Medicalese is not wrong in a grammatical sense.


Medicalese is wrong in a thinking sense.


How Medicalese Sounds


Medicalese often reveals itself through familiar constructions:


  • The operation was carried out.

  • The patient failed treatment.

  • It was decided to proceed with surgery.

  • The dog presented with seizures.

  • The condition was managed.


These phrases are instantly recognizable. They sound formal. They sound clinical. They also share something else in common.


They obscure agency, process, or responsibility:


  • Nothing was literally carried.

  • No patient actively failed.

  • No decision emerged spontaneously.

  • No animal presented itself.

  • Nothing was literally managed.


Medicalese replaces action with abstraction.


Why Medicalese Exists


Medicalese did not arise from carelessness.


It persists for understandable reasons:


  • It shortens communication.

  • It is inherited from mentors and notes.

  • It softens emotional weight.

  • It protects clinicians from exposure, and

  • It signals professional membership.


Over time, these reasons harden into habit. Habit becomes style. Style becomes invisible.


That invisibility is the problem.


Why This Matters Professionally


Language shapes what we notice and what we overlook.


When agency disappears from language, it also disappears from thinking.


When metaphor replaces description, mechanisms blur.


When passive constructions dominate, responsibility becomes diffuse.


This is not about sounding plain or informal.


It is about speaking honestly about what actually happens.


A profession that cannot describe its own actions clearly eventually struggles to justify them.


Precision Versus Performance


Even words that seem better can carry unexamined metaphor.


Consider the phrase:


I performed the operation.


This restores agency, but borrows language from theater and ritual. Performance implies an audience, a role, a display. Surgery is none of these. It is judgment, intervention, and consequence.


There is no perfect verb. But there is value in noticing the metaphors we have stopped hearing.


Awareness precedes choice.


Jargon is not The Enemy


This is not an argument against jargon when jargon is doing real work.


Terms like ataxia, paresis, nociception, and thoracic limb exist because they compress meaning without losing it.


They allow professionals to think precisely and communicate efficiently.


Medicalese does the opposite.


It expands sound while compressing meaning.


The danger is not technical language.
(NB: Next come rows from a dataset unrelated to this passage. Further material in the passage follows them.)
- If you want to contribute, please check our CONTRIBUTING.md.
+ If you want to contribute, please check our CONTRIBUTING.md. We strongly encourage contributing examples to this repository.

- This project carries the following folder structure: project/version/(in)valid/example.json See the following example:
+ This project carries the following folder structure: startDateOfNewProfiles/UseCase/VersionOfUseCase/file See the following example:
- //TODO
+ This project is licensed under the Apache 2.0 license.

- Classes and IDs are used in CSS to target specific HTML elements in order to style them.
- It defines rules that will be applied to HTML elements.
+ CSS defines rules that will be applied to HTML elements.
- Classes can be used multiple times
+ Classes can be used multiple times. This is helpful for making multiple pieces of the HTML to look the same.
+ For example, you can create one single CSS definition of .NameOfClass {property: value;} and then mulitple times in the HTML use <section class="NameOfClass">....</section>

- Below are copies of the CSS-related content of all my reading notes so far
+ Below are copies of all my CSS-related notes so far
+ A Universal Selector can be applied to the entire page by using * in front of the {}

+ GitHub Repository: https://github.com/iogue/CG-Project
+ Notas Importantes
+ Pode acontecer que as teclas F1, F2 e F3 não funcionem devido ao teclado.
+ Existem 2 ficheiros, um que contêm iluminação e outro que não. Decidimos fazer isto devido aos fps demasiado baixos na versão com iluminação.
It is empty professionalism.


Translation Versus Substitution


Veterinary medicine requires translation.


Clients deserve language that is accessible and humane.


But translation is not the same as substitution.


We can explain clearly without abandoning precision.


We can be compassionate without becoming vague.


We can speak plainly without erasing responsibility.


The internal language of the profession must remain intact, or there will be nothing accurate left to translate.


Why This Series Begins Here


This series does not start with dementia, limbs, pain, or gait for a reason.


Before we can examine specific terms, we must first notice:


  • How language habits form,

  • How they persist, and

  • How easily they replace thought with familiarity.


Once that is seen, the rest of the series follows naturally.


In Part 2, we will turn to a term that feels compassionate and familiar, but is conceptually misplaced in veterinary medicine:


Dementia.


And we will ask what happens when human constructs quietly migrate into animal medicine without scrutiny.


Language does not merely describe veterinary medicine.


Language is veterinary medicine.


If we do not listen carefully to the words we use, we should not be surprised when our thinking begins to sound the same.